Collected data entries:
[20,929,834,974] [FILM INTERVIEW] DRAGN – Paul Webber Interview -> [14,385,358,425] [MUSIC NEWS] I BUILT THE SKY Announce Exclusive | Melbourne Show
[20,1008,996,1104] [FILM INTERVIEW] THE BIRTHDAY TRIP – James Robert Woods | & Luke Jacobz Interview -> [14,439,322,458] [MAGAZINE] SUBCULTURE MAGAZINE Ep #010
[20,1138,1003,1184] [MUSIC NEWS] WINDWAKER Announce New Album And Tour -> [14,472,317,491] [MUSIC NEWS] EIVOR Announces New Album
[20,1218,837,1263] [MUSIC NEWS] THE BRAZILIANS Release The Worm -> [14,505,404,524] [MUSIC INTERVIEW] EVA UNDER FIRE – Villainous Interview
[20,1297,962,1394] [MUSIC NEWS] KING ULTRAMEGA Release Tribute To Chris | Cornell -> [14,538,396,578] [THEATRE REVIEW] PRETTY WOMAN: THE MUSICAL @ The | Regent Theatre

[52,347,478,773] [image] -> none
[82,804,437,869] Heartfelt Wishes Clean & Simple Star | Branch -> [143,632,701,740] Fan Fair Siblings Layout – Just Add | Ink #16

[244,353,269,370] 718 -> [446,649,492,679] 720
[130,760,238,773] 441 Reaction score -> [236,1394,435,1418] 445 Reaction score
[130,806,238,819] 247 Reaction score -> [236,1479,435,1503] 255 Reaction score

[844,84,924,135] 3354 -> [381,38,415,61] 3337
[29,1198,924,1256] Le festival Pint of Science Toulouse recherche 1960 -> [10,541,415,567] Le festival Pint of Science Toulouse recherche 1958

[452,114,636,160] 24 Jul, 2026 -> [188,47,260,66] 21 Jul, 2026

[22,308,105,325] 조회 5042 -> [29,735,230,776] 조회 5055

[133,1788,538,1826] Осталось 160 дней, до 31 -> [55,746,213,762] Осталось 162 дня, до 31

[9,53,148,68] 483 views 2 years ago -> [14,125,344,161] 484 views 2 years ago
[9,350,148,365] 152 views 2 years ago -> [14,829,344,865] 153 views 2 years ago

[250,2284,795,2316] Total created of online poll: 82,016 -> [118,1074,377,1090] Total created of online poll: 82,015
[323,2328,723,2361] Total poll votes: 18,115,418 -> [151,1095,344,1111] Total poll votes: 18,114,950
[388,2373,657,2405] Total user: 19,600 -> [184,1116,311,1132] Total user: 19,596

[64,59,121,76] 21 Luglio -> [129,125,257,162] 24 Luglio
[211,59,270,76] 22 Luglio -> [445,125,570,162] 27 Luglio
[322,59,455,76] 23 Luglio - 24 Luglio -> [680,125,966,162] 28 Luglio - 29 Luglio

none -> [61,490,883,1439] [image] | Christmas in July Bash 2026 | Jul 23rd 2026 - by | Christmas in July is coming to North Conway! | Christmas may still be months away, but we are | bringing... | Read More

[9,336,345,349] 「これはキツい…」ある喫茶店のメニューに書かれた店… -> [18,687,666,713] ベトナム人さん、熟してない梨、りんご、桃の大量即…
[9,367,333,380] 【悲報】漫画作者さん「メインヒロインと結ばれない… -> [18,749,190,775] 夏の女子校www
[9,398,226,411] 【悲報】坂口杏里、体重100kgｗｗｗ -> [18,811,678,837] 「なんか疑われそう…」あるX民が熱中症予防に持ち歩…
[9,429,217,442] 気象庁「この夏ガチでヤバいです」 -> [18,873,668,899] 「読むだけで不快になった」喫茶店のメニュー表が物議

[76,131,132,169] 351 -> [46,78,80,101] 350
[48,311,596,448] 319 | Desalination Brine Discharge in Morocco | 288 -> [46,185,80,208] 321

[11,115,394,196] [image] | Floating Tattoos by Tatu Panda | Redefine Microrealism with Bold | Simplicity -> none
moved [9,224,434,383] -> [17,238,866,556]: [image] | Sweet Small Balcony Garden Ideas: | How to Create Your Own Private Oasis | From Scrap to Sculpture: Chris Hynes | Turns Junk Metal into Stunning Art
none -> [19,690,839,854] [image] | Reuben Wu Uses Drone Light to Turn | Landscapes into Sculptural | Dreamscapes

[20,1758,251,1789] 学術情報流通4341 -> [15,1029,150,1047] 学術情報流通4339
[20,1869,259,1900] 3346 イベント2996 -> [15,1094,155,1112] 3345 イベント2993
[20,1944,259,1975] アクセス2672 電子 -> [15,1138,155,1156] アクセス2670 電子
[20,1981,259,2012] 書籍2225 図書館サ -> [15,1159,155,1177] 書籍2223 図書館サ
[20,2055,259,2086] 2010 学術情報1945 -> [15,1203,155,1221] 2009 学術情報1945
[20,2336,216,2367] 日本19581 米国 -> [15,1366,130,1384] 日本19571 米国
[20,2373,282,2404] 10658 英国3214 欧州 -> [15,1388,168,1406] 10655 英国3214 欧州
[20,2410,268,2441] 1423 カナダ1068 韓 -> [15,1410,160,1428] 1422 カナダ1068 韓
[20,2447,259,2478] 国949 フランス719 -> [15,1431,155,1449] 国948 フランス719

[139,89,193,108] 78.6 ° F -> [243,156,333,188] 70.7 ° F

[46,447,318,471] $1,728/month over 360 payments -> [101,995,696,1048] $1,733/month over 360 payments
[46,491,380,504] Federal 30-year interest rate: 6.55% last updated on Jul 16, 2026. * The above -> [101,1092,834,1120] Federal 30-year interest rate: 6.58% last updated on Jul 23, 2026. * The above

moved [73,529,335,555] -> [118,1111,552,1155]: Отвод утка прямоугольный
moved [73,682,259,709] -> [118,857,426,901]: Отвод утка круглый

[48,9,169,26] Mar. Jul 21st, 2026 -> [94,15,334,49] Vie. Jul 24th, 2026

## Work to complete
Would you transcribe the entries above exactly as they appear?

## Response to the task
[20,929,834,974] [FILM INTERVIEW] DRAGN – Paul Webber Interview -> [14,385,358,425] [MUSIC NEWS] I BUILT THE SKY Announce Exclusive | Melbourne Show
[20,1008,996,1104] [FILM INTERVIEW] THE BIRTHDAY TRIP – James Robert Woods | & Luke Jacobz Interview -> [14,439,322,458] [MAGAZINE] SUBCULTURE MAGAZINE Ep #010
[20,1138,1003,1184] [MUSIC NEWS] WINDWAKER Announce New Album And Tour -> [14,472,317,491] [MUSIC NEWS] EIVOR Announces New Album
[20,1218,837,1263] [MUSIC NEWS] THE BRAZILIANS Release The Worm -> [14,505,404,524] [MUSIC INTERVIEW] EVA UNDER FIRE – Villainous Interview
[20,1297,962,1394] [MUSIC NEWS] KING ULTRAMEGA Release Tribute To Chris | Cornell -> [14,538,396,578] [THEATRE REVIEW] PRETTY WOMAN: THE MUSICAL @ The | Regent Theatre

[52,347,478,773] [image] -> none
[82,804,437,869] Heartfelt Wishes Clean & Simple Star | Branch -> [143,632,701,740] Fan Fair Siblings Layout – Just Add | Ink #16

[244,353,269,370] 718 -> [446,649,492,679] 720
[130,760,238,773] 441 Reaction score -> [236,1394,435,1418] 445 Reaction score
[130,806,238,819] 247 Reaction score -> [236,1479,435,1503] 255 Reaction score

[844,84,924,135] 3354 -> [381,38,415,61] 3337
[29,1198,924,1256] Le festival Pint of Science Toulouse recherche 1960 -> [10,541,415,567] Le festival Pint of Science Toulouse recherche 1958

[452,114,636,160] 24 Jul, 2026 -> [188,47,260,66] 21 Jul, 2026

[22,308,105,325] 조회 5042 -> [29,735,230,776] 조회 5055

[133,1788,538,1826] Осталось 160 дней, до 31 -> [55,746,213,762] Осталось 162 дня, до 31

[9,53,148,68] 483 views 2 years ago -> [14,125,344,161] 484 views 2 years ago
[9,350,148,365] 152 views 2 years ago -> [14,829,344,865] 153 views 2 years ago

[250,2284,795,2316] Total created of online poll: 82,016 -> [118,1074,377,1090] Total created of online poll: 82,015
[323,2328,723,2361] Total poll votes: 18,115,418 -> [151,1095,344,1111] Total poll votes: 18,114,950
[388,2373,657,2405] Total user: 19,600 -> [184,1116,311,1132] Total user: 19,596

[64,59,121,76] 21 Luglio -> [129,125,257,162] 24 Luglio
[211,59,270,76] 22 Luglio -> [445,125,570,162] 27 Luglio
[322,59,455,76] 23 Luglio - 24 Luglio -> [680,125,966,162] 28 Luglio - 29 Luglio

none -> [61,490,883,1439] [image] | Christmas in July Bash 2026 | Jul 23rd 2026 - by | Christmas in July is coming to North Conway! | Christmas may still be months away, but we are | bringing... | Read More

[9,336,345,349] 「これはキツい…」ある喫茶店のメニューに書かれた店… -> [18,687,666,713] ベトナム人さん、熟してない梨、りんご、桃の大量即…
[9,367,333,380] 【悲報】漫画作者さん「メインヒロインと結ばれない… -> [18,749,190,775] 夏の女子校www
[9,398,226,411] 【悲報】坂口杏里、体重100kgｗｗｗ -> [18,811,678,837] 「なんか疑われそう…」あるX民が熱中症予防に持ち歩…
[9,429,217,442] 気象庁「この夏ガチでヤバいです」 -> [18,873,668,899] 「読むだけで不快になった」喫茶店のメニュー表が物議

[76,131,132,169] 351 -> [46,78,80,101] 350
[48,311,596,448] 319 | Desalination Brine Discharge in Morocco | 288 -> [46,185,80,208] 321

[11,115,394,196] [image] | Floating Tattoos by Tatu Panda | Redefine Microrealism with Bold | Simplicity -> none
moved [9,224,434,383] -> [17,238,866,556]: [image] | Sweet Small Balcony Garden Ideas: | How to Create Your Own Private Oasis | From Scrap to Sculpture: Chris Hynes | Turns Junk Metal into Stunning Art
none -> [19,690,839,854] [image] | Reuben Wu Uses Drone Light to Turn | Landscapes into Sculptural | Dreamscapes

[20,1758,251,1789] 学術情報流通4341 -> [15,1029,150,1047] 学術情報流通4339
[20,1869,259,1900] 3346 イベント2996 -> [15,1094,155,1112] 3345 イベント2993
[20,1944,259,1975] アクセス2672 電子 -> [15,1138,155,1156] アクセス2670 電子
[20,1981,259,2012] 書籍2225 図書館サ -> [15,1159,155,1177] 書籍2223 図書館サ
[20,2055,259,2086] 2010 学術情報1945 -> [15,1203,155,1221] 2009 学術情報1945
[20,2336,216,2367] 日本19581 米国 -> [15,1366,130,1384] 日本19571 米国
[20,2373,282,2404] 10658 英国3214 欧州 -> [15,1388,168,1406] 10655 英国3214 欧州
[20,2410,268,2441] 1423 カナダ1068 韓 -> [15,1410,160,1428] 1422 カナダ1068 韓
[20,2447,259,2478] 国949 フランス719 -> [15,1431,155,1449] 国948 フランス719

[139,89,193,108] 78.6 ° F -> [243,156,333,188] 70.7 ° F

[46,447,318,471] $1,728/month over 360 payments -> [101,995,696,1048] $1,733/month over 360 payments
[46,491,380,504] Federal 30-year interest rate: 6.55% last updated on Jul 16, 2026. * The above -> [101,1092,834,1120] Federal 30-year interest rate: 6.58% last updated on Jul 23, 2026. * The above

moved [73,529,335,555] -> [118,1111,552,1155]: Отвод утка прямоугольный
moved [73,682,259,709] -> [118,857,426,901]: Отвод утка круглый

[48,9,169,26] Mar. Jul 21st, 2026 -> [94,15,334,49] Vie. Jul 24th, 2026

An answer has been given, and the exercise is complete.